I am seeking representation for these novels. Contact me if you’d like to discuss any of them.
Email: Contact@JonathanStephens.com
BUMMIN’ IT
pitch: PAPER TOWNS meets SAINT IGGY
status: novel completed, awaiting its moment
length: 77,000 words
Seventeen-year-old Elijah Briscoe is grateful someone adopted him, but he still doesn’t feel at home in his family. Now, with college just around the corner and his parents nagging him to find a summer job, he teams up with his two best friends in a quick money-making experiment—roadside panhandling. Their arsenal of humorous cardboard signs is working pretty slick until some shady professional beggars rip off Eli’s record haul.
Eli chases one of the beggars down and finds himself lost in a hidden city of the homeless, where he runs into Blue, the thief’s smart and tough daughter. When some thugs raid the City to kidnap her dad, Eli forces Blue to hide in safety. Even though he thinks he did the right thing, he can’t escape the guilt he feels for separating her from her father.
Before time runs out on Blue’s dad, Eli decides he must help, and together they plunge into the city’s underbelly, where they uncover secrets from their screwed-up pasts and find new beginnings in the unlikeliest places.
Complete at 77,000-words, my young adult novel BUMMIN’ IT will appeal to readers of John Green’s PAPER TOWNS and K.L. Going’s SAINT IGGY.
EYES LIKE GODS
pitch: APOCALYPTO meets Easter Island
status: novel completed, awaiting its moment
length: 85,000 words
Far across the Pacific Ocean, beyond the edge of maps, lies the mysterious Easter Island where armies of hundred-ton Moai statues guard its volcanic shores. Each time the statues thunder to life with their glowing indigo eyes, thirteen-year-old Keoni cowers and worships along with both royal and slave clans. But when his father wins the throne and becomes the island’s ruling Ariki, his fears should disappear. Instead, they get worse.
Keoni watches his once-admired father—now empowered to awaken the statues—terrorize the slave clans into submission. The cruelty backfires, sparking a vicious slave rebellion and tearing their family apart. Keoni wants free of the religion’s rituals, his life as the Ariki’s son, and his dreams of a faceless girl. If only he had somewhere to run.
When Keoni’s father forces him to represent the family in a sacred tribal competition, Keoni loses, finding himself at the mercy of the young rebel leader Akolo, who has lost his parents at hands of Keoni’s father. Akolo’s sister Lani is also overwhelmed with grief and has seen her own visions through her cave art. When Lani discovers what her brother is doing to Keoni, she tries to free him, and in her attempts, they fall into clan-crossed romance, learn the truths of each other’s visions, and glimpse a way to keep their clan tensions from escalating into all-out war.

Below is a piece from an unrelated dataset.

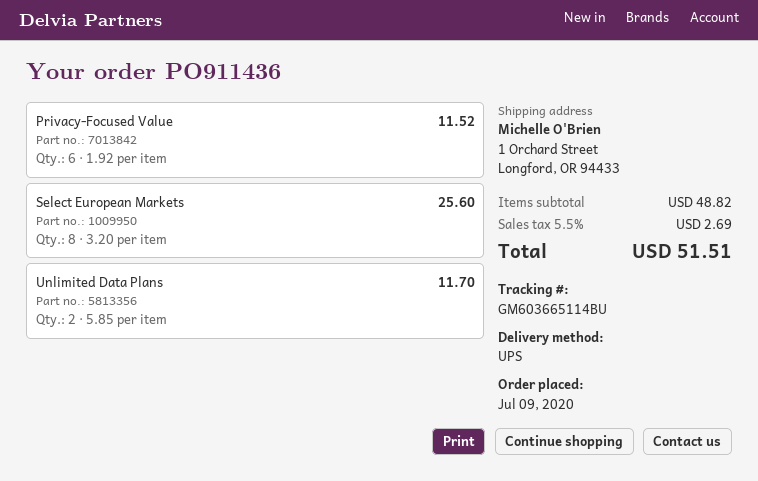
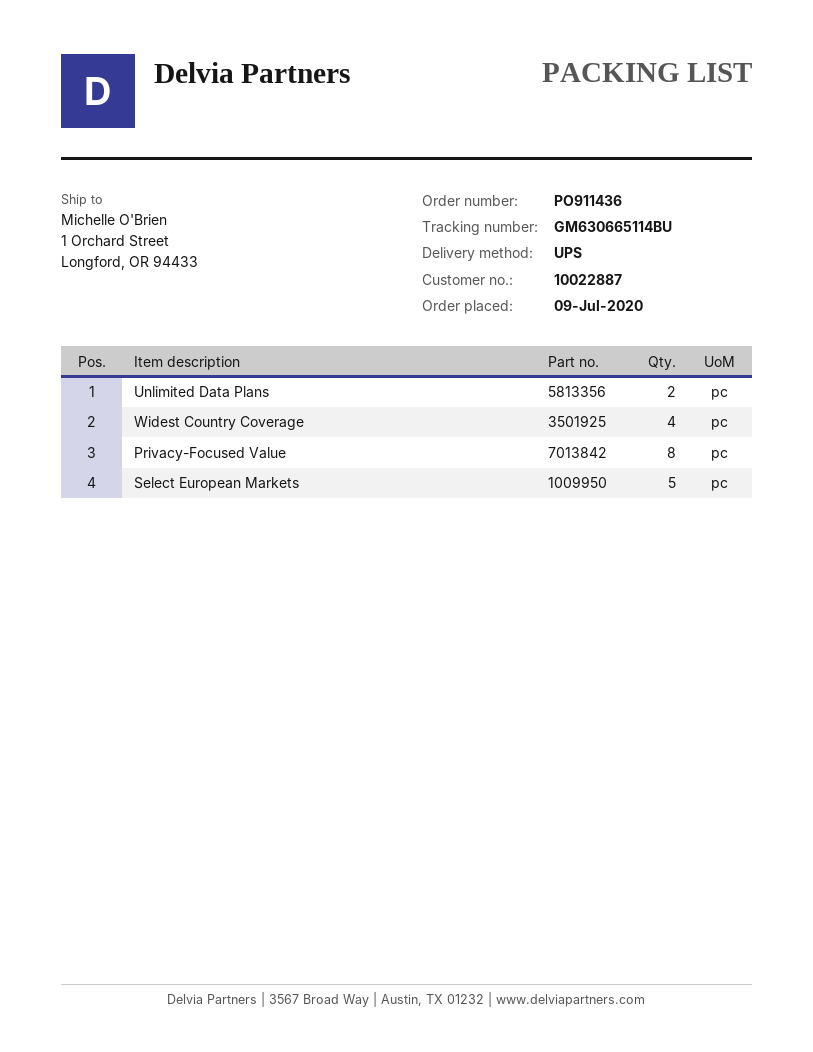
tracking number: GM603665114BU -> GM630665114BU
Privacy-Focused Value: 6 -> 8
Select European Markets: 8 -> 5
Widest Country Coverage: none -> 4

Complete at 85,000 words and told through three POVs, my young adult fantasy novel EYES LIKE GODS will appeal to fans of APOCALYPTO and mythologies.
RUNES OF EVENIGHT
pitch: The dark side of PERCY JACKSON
status: 20% completed, shelved until the right time
length: 120,000 words
The biggest problem with fate is you can’t change it. Odin and the rest of the Norse pantheon realize their futures are sealed, but only The Great Wise One, Odin himself, dares to imagine how he can escape his fate. He remembers what it was like to be human. Sure, he’ll die one day, but at least he’ll get to choose his fate.
His hope lies in the life of an orphan boy who’s been adopted by a priest. If Odin can convince the youth to switch places with him, freedom will be Odin’s once again.
NORMAL FOR ONCE
status: novel completed, awaiting its moment
length: 65,000 words
Once a class clown, always a clown.
Even if you want out.
Because they wouldn’t know what to do without you.
And neither would she.
My 65,000 -word young adult novel, NORMAL FOR ONCE, is about the masks they wear and what happens when others see what they’re hiding behind them.
I’LL SHOW YOU EVERYTHING
status: novel completed, awaiting its moment
length: 60,000 words
Take his 8th grade brother out of the picture and 6th grader Nolan Trimble is a middle school nobody.
For a whole year, the back seat of his brother’s Colson Imperial Flyer tandem bicycle has been the best seat at school. Choice friends. Choice activities. Choice girls.
But school is almost out, and Nolan Trimble’s brother Michael is moving on to high school without him. Which will be tough for the kid who carries bookmarks of his favorite authors in his back pocket for secret advice. Who’s never locked lips with a girl, not counting his kissing game victims back in the fifth grade. And who’s never stood up to his personal bully.
From now on, if he wants anything, he’s gotta earn it for himself.